I would like to add that sudo's response helped me a lot. But that it still missed a command to be added to the Dockerfile.

The rabbitmq.config and definitions.json file should be owned by the rabbitmq user & group. So after adding the files run chown.

The full Dockerfile in my case was the following:

FROM rabbitmq:3-management-alpine
ADD definitions.json /etc/rabbitmq/
ADD rabbitmq.config /etc/rabbitmq/
RUN chown rabbitmq:rabbitmq /etc/rabbitmq/rabbitmq.config /etc/rabbitmq/definitions.json

EXPOSE 4369 5671 5672 15671 15672 25672

CMD ["rabbitmq-server"]

The rabbitmq.config file has the following content being a merge from the default image's config and the added definitions loading:

[
    { rabbit, [
        {loopback_users, []},
        { tcp_listeners, [ 5672 ]},
        { ssl_listeners, [ ]},
        { hipe_compile, false } 
    ]},
    { rabbitmq_management, [
        { load_definitions, "/etc/rabbitmq/definitions.json"},
        { listeners, [
            { port, 15672 },
            { ssl, false } 

        ]}
    ]}
].

The definitions file can be exported from the management interface in the overview tab.

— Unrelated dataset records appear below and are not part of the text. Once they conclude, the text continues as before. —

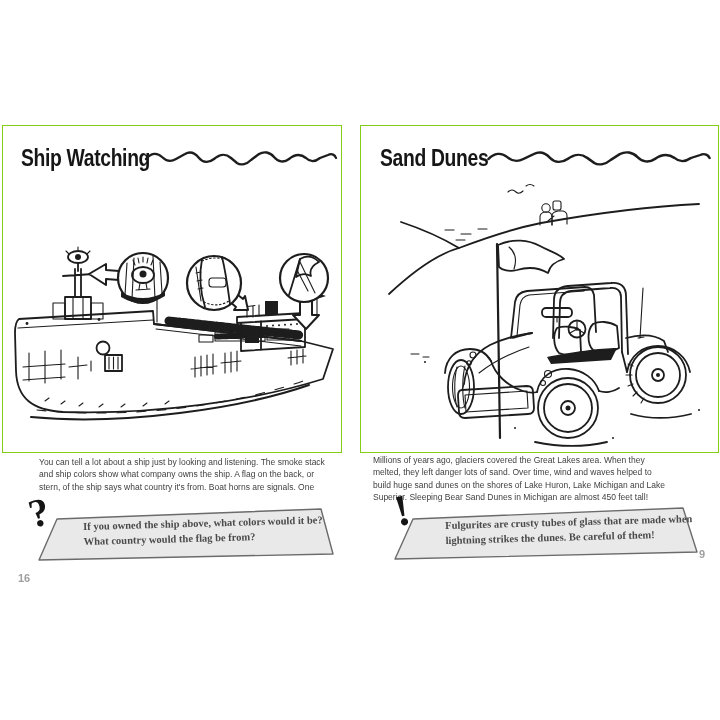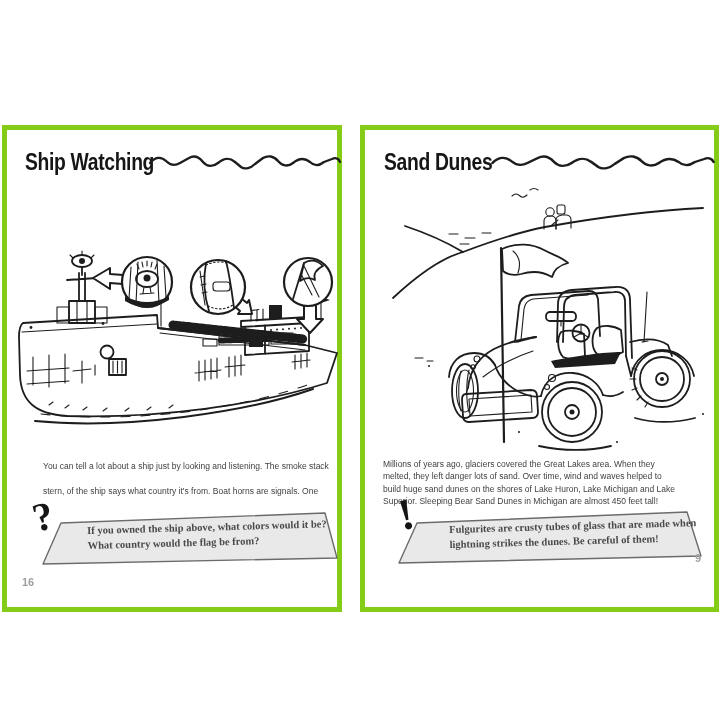--- a/index.html
+++ b/index.html
@@ -1,22 +1,22 @@
 <!DOCTYPE html>
 <html><head>
 <meta charset="utf-8">
 <style>
   html,body{margin:0;padding:0;}
   body{
     width:720px;height:720px;background:#ffffff;position:relative;
     font-family:"Liberation Sans",sans-serif;overflow:hidden;
   }
   .page{
-    position:absolute;top:125px;height:487px;background:#ffffff;
-    border:5px solid #84cc16;box-sizing:border-box;
+    position:absolute;top:125px;height:328px;background:#ffffff;
+    border:1px solid #84cc16;box-sizing:border-box;
   }
   .page-left{left:2px;width:340px;}
   .page-right{left:360px;width:359px;}
   .page-title{
     position:absolute;margin:0;color:#161616;font-weight:bold;
     font-size:23px;letter-spacing:-0.4px;white-space:nowrap;
     transform:scaleX(0.84);transform-origin:left center;line-height:1;
   }
   .squiggle{position:absolute;}
   .illustration{position:absolute;}
@@ -146,21 +146,21 @@
       <g>
         <circle class="white" cx="301" cy="49" r="24" stroke="#1d1d1d" stroke-width="2.2"></circle>
         <path class="ink" d="M286,66 L297,30"></path>
         <path class="ink" d="M297,30 C304,26 310,27 316,33 C310,36 306,41 308,47 C302,44 297,45 293,48 Z"></path>
         <path class="thin" d="M297,33 L312,64 M294,41 L305,62"></path>
       </g>
     </svg>
 
     <p class="body-text" style="left:36px;top:330px;margin:0;">
       <span class="bline">You can tell a lot about a ship just by looking and listening. The smoke stack</span><br>
-      <br>
+      <span class="bline">and ship colors show what company owns the ship. A flag on the back, or</span><br>
       <span class="bline">stern, of the ship says what country it's from. Boat horns are signals. One</span><br>
     </p>
 
     <div class="callout" style="left:20px;top:367px;width:322px;height:78px;">
       <svg class="callout-shape" width="322" height="78" viewBox="0 0 322 78">
         <polygon points="34,26 298,16 310,61 16,67" fill="#e9e9e9" stroke="#6b6b6b" stroke-width="1.4" stroke-linejoin="round"></polygon>
       </svg>
       <span class="callout-icon q">?</span>
       <div class="callout-text" style="left:60px;top:27px;">
         <span>If you owned the ship above, what colors would it be?</span><br>
@@ -255,21 +255,21 @@
         <path class="ink" d="M174,266 C198,271 224,271 246,266"></path>
         <path class="ink" d="M270,238 C288,243 310,243 330,238"></path>
         <path class="thin" d="M50,178 h8 M62,181 h6"></path>
         <circle class="fillink" cx="64" cy="186" r="1"></circle>
         <circle class="fillink" cx="252" cy="262" r="1"></circle>
         <circle class="fillink" cx="154" cy="252" r="1"></circle>
         <circle class="fillink" cx="338" cy="234" r="1"></circle>
       </g>
     </svg>
 
-    <p class="body-text" style="left:18px;top:328px;margin:0;">
+    <p class="body-text" style="left:12px;top:328px;margin:0;">
       <span class="bline">Millions of years ago, glaciers covered the Great Lakes area. When they</span><br>
       <span class="bline">melted, they left danger lots of sand. Over time, wind and waves helped to</span><br>
       <span class="bline">build huge sand dunes on the shores of Lake Huron, Lake Michigan and Lake</span><br>
       <span class="bline">Superior. Sleeping Bear Sand Dunes in Michigan are almost 450 feet tall!</span>
     </p>
 
     <div class="callout" style="left:22px;top:367px;width:330px;height:78px;">
       <svg class="callout-shape" width="330" height="78" viewBox="0 0 330 78">
         <polygon points="30,26 300,15 314,59 12,66" fill="#e9e9e9" stroke="#6b6b6b" stroke-width="1.4" stroke-linejoin="round"></polygon>
       </svg>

So you would first create a normal 'empty' rabbitmq container. Define whatever users, exchanges and queues you like. Then enter the management interface, export the definitions and create your own image using the file as described above.

Downloading the definitions is the easiest way to get the right password hashes in the definitions file for your own passwords. If you do not wish to do that you should follow the instructions as noted here (https://www.rabbitmq.com/passwords.html) to generate the correct hashes.

Tom P.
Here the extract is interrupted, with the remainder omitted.